● Work to be completed
Beginning with the line in which "text: 放大出机流动性 ->" appears, transcribe each line word for word until the records end. Do not include pictures.

***** Input material

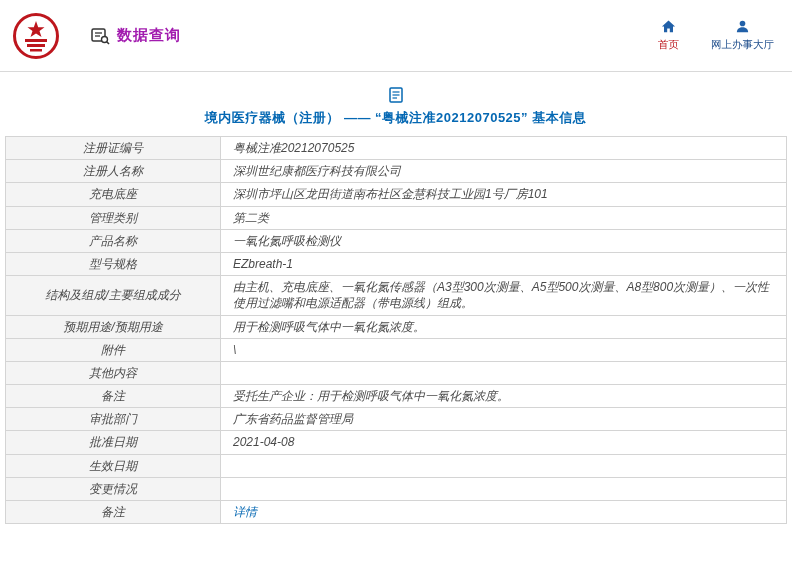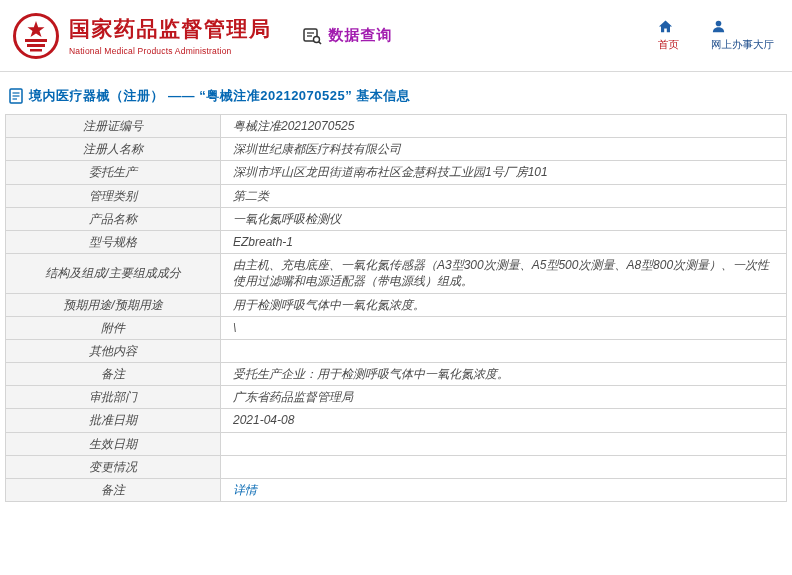"国家药品监督管理局" div.brand-text { html: <div> <div>国家药品监督管理局</div> <div>National Medical Products Administration</div> </div> -> none }
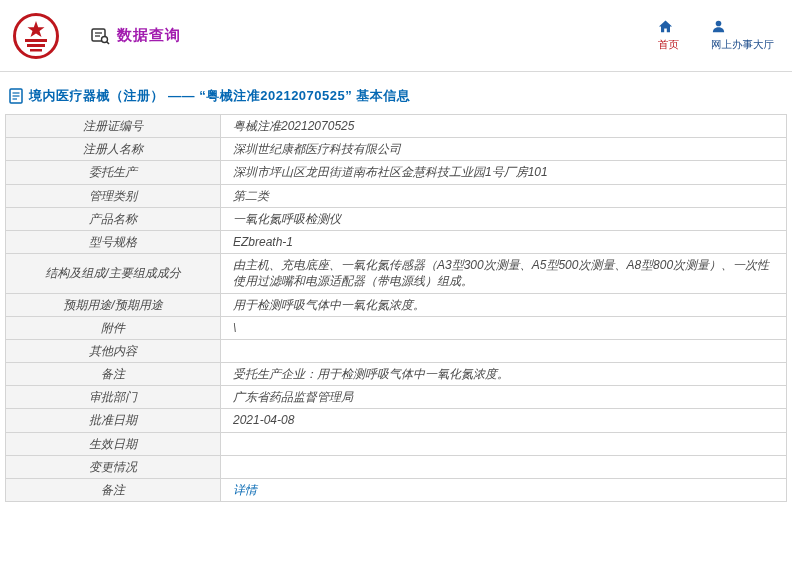"首页" .nav-item { align-items: none -> center }
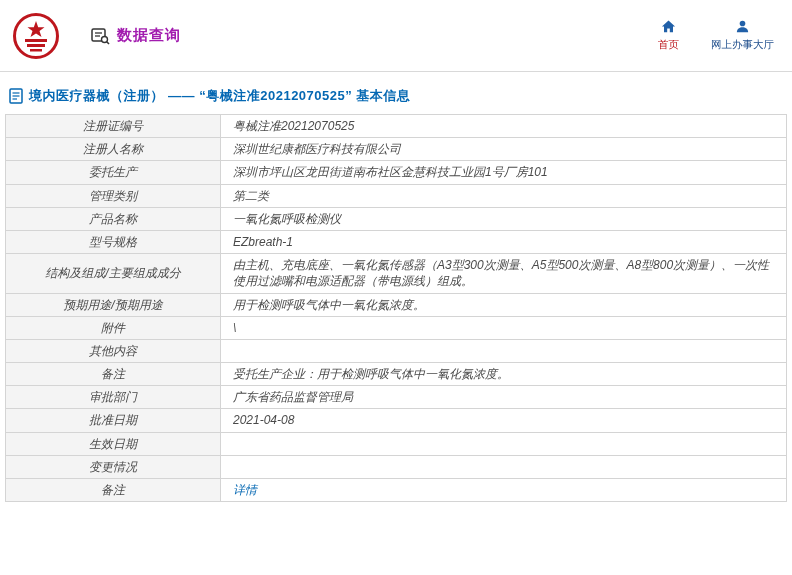"境内医疗器械（注册） —— “粤械注准20212070525” 基本信息" .page-title-row { flex-direction: none -> column }
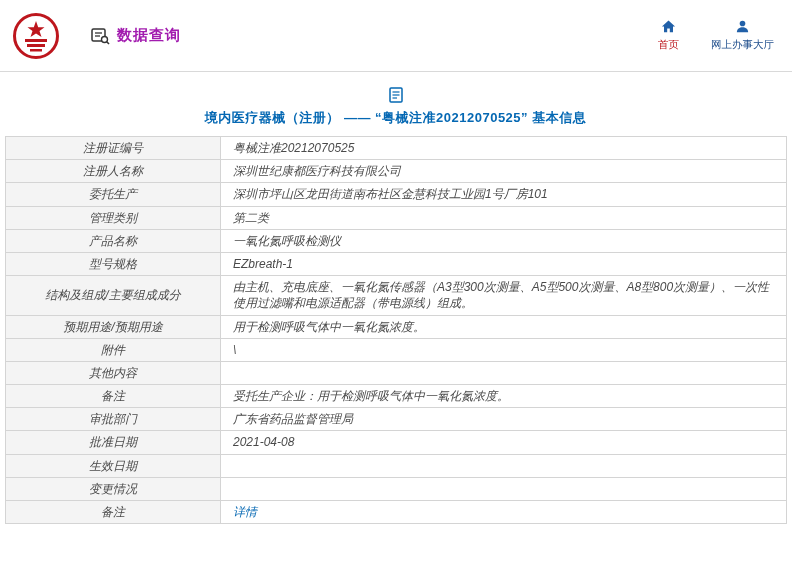"委托生产" td.cell-label { text: 委托生产 -> 充电底座 }
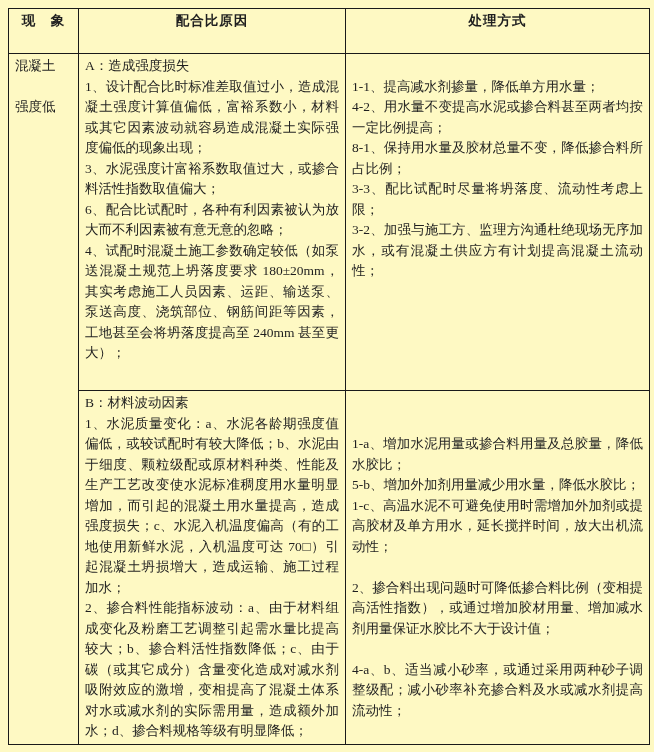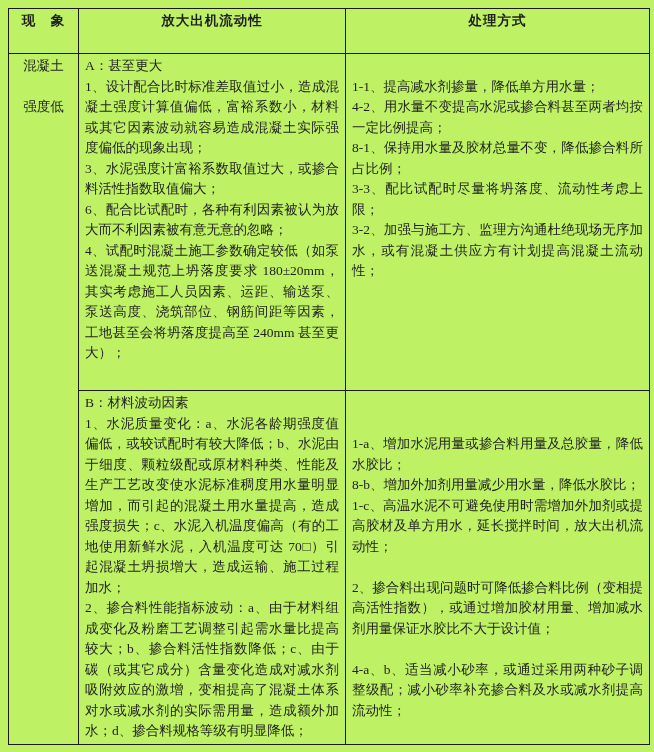"现 象" .page { background: #bef264 -> #fef9c3 }
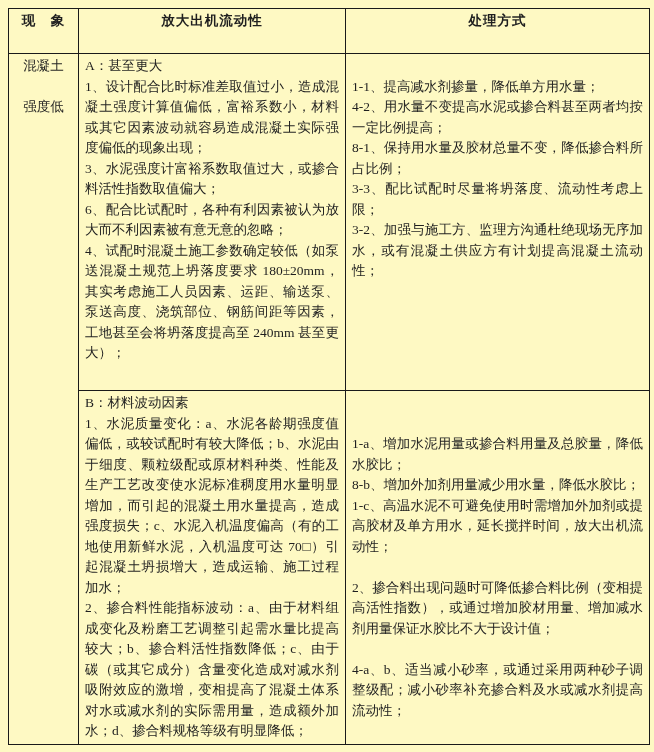"放大出机流动性" th { text: 放大出机流动性 -> 配合比原因 }
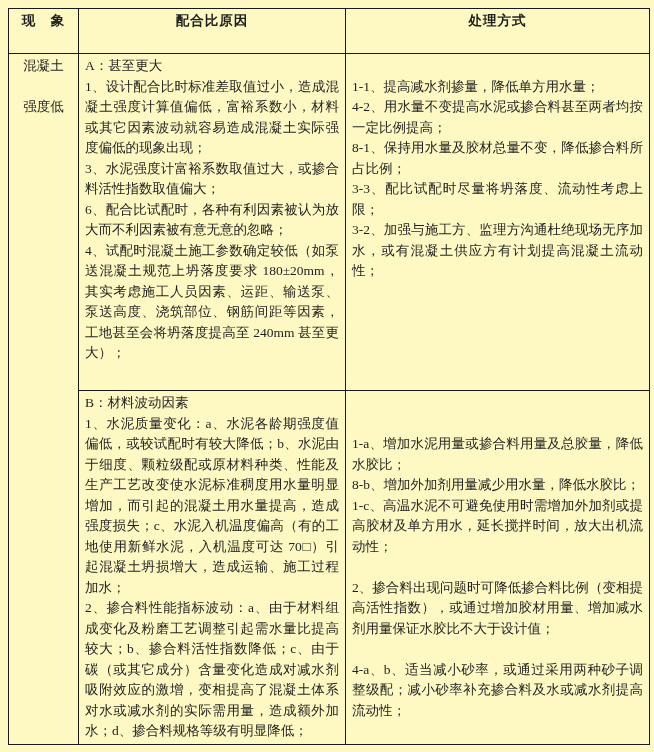"混凝土" td.phen .cell-line { text-align: center -> none }
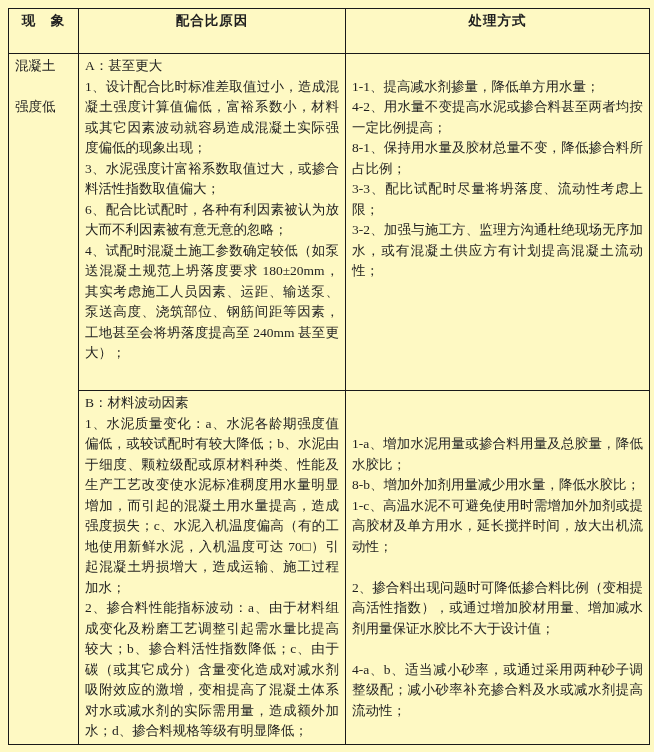"A：甚至更大" div.cell-line { text: 甚至更大 -> 造成强度损失 }
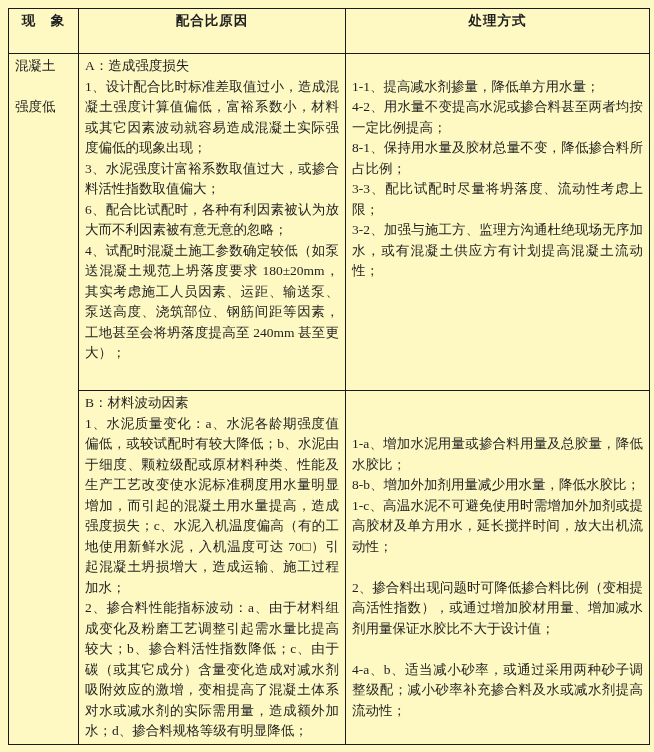"8-b、增加外加剂用量减少用水量，降低水胶比；" div.cell-line { text: 8-b -> 5-b }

**********

● Solution
"放大出机流动性" th { text: 放大出机流动性 -> 配合比原因 }
"混凝土" td.phen .cell-line { text-align: center -> none }
"A：甚至更大" div.cell-line { text: 甚至更大 -> 造成强度损失 }
"8-b、增加外加剂用量减少用水量，降低水胶比；" div.cell-line { text: 8-b -> 5-b }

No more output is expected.